Le stoffe di cotone e di canapa usate principalmente per gli abiti venivano immerse, per renderle più resistenti -ma anche più attraenti, con l’introduzione di motivi decorativi geometrici- in una tintura vegetale, che assumeva toni più o meno intensi a seconda dei tempi di immersione e dei modi del trattamento. Il colore indaco così ottenuto ha formato per secoli una sorta di ‘basso continuo’, un tono uniforme, caratterizzante soprattutto il mondo popolare rurale e urbano: il trattamento era poco costoso e non richiedeva tecniche complesse. Oggi, è un colore che evoca nostalgicemente il buon tempo passato. Murasaki era, invece, un colore elegante, ombroso, indefinibile, aristocratico.

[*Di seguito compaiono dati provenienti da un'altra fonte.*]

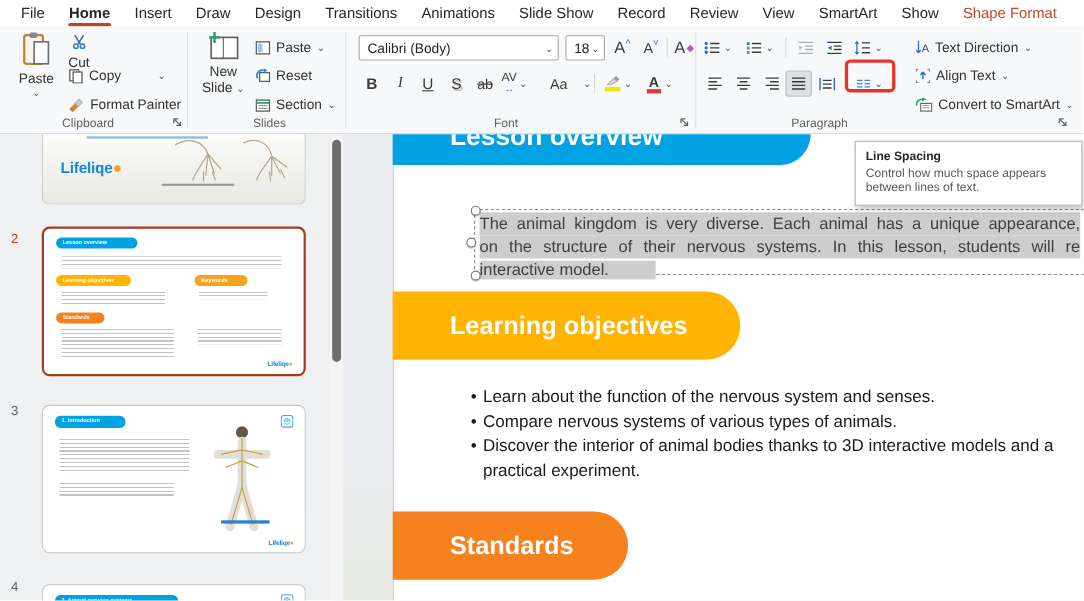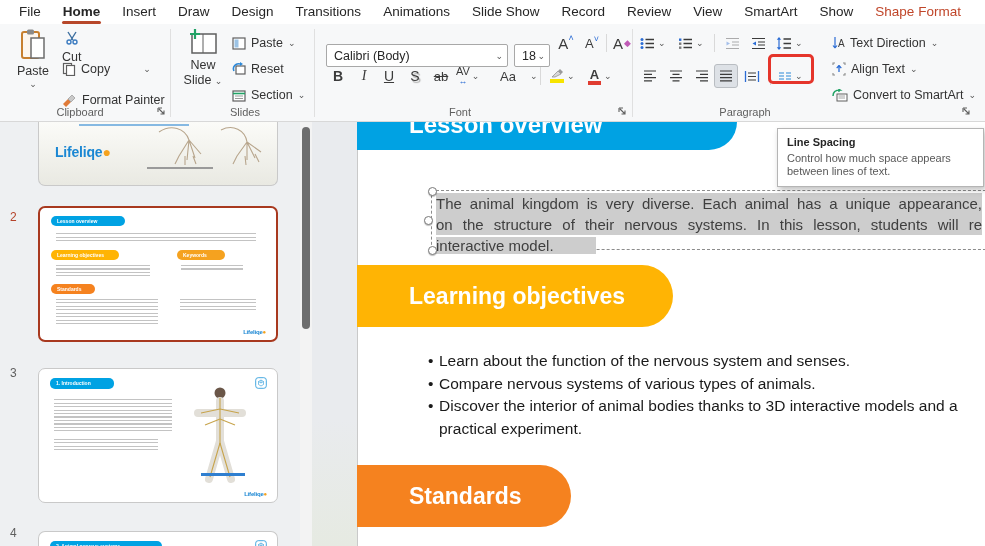--- a/index.html
+++ b/index.html
@@ -20,21 +20,21 @@
   .glabel { position:absolute; bottom:3px; font-size:11px; color:#5f5f5f; text-align:center; }
   .launcher { position:absolute; bottom:4px; width:12px; height:12px; }
   .bigbtn { position:absolute; top:4px; width:46px; height:80px; display:flex; flex-direction:column; align-items:center; border-radius:4px; }
   .bigbtn .blabel { font-size:12.5px; color:#333; line-height:15px; text-align:center; }
   .srow { position:absolute; height:24px; display:flex; align-items:center; gap:5px; white-space:nowrap; }
   .chv { font-size:9px; color:#555; line-height:10px; }
   .ico { flex:0 0 auto; }
   .tbtn { position:absolute; width:24px; height:24px; display:flex; align-items:center; justify-content:center; border-radius:3px; }
   .tbtn.sel { background:#dde1e6; border:1px solid #b9bdc2; }
   .tbtn.dis { opacity:.4; }
-  .combo { position:absolute; height:23px; background:#fff; border:1px solid #a8a8a8; border-radius:2px; display:flex; align-items:center; padding:0 4px 0 7px; font-size:12.5px; color:#262626;margin-top:12px; }
+  .combo { position:absolute; height:23px; background:#fff; border:1px solid #a8a8a8; border-radius:2px; display:flex; align-items:center; padding:0 4px 0 7px; font-size:12.5px; color:#262626; }
   .combo .chv { margin-left:auto; }
   .vdiv { position:absolute; top:4px; width:1px; height:18px; background:#d9d9d9; }
   .letter { font-size:14px; color:#3b3b3b; }
 
   .redbox { position:absolute; left:768px; top:30px; width:46px; height:30px; border:3px solid #e5352b; border-radius:5px; z-index:6; pointer-events:none; }
 
   
   .tooltip { position:absolute; left:777px; top:128px; width:207px; background:#fff; border:1px solid #b5b5b5; box-shadow:2px 3px 6px rgba(0,0,0,.25); z-index:20; padding:7px 9px 8px 9px; }
   .tooltip .tt-title { font-size:11px; font-weight:bold; color:#262626; margin-bottom:4px; }
   .tooltip .tt-body { font-size:11px; color:#595959; line-height:13px; }
@@ -114,21 +114,21 @@
       <span>Cut</span>
     </div>
     <div class="srow" style="left:62px; top:33px;">
       <svg class="ico" width="14" height="14" viewBox="0 0 14 14">
         <rect x="1.5" y="1.5" width="8" height="10" fill="#fff" stroke="#5f5f5f" stroke-width="1.2"></rect>
         <rect x="4.5" y="3.5" width="8" height="10" fill="#fff" stroke="#5f5f5f" stroke-width="1.2"></rect>
       </svg>
       <span>Copy</span>
       <span class="chv" style="margin-left:28px;">⌄</span>
     </div>
-    <div class="srow" style="left:62px; top:59px;align-items:flex-end;">
+    <div class="srow" style="left:62px; top:59px;">
       <svg class="ico" width="15" height="14" viewBox="0 0 15 14">
         <path d="M1 11 L6 6 L9 9 L4 14 Z" fill="#e07b39"></path>
         <path d="M6 6 L10 2 L13 5 L9 9 Z" fill="#c9c9c9" stroke="#8a8a8a" stroke-width=".6"></path>
       </svg>
       <span>Format Painter</span>
     </div>
     <div class="glabel" style="left:20px; width:120px;">Clipboard</div>
     <svg class="launcher" style="left:155px;" viewBox="0 0 12 12">
       <path d="M3 3 h4 M3 3 v4 M4 4 l5 5 M9 5.5 V9 H5.5" stroke="#5f5f5f" stroke-width="1.1" fill="none"></path>
     </svg>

Le splendide sete dei kimono che noi ammiriamo nelle immagini del passato e nelle versioni moderne ci appaiono poi un’esplosione di rossi e di altri colori vivacissimi. Non tutti sanno che le sete da kimono originariamente erano ‘écru’, e che il colore nelle sete fu introdotto per venire incontro ai gusti dei primi mercanti olandesi: splendido esempio di ‘invenzione’ dell’esotismo e, al tempo stesso, esempio di un’altra delle mille operazioni di adozione interculturale esercitate dai giapponesi nel corso della loro storia . L’austerità, per l’aristocrazia, e la povertà, per le classi popolari, imponevano stili di vita dai toni e dai colori smorzati, poco illuminati nelle ore notturne dalle lampade rivestite di carta, qualcosa che trasmetteva un sentimento di intimità assai caro agli uomini e alle donne d’allora.
I giovani giapponesi rifuggono da tutto questo, aborriscono l’ombra. A Shinjuku e a Shibuya, più che in qualsiasi metropoli occidentale, la notte è illuminata da mille luci e da cento colori, tutti forti e brillanti, tutti pulsanti e mobili. L’eterna lotta tra la vita e la morte è giocata simbolicamente tra la luce e l’ombra di una notte che non viene più, nel mondo degli uomini.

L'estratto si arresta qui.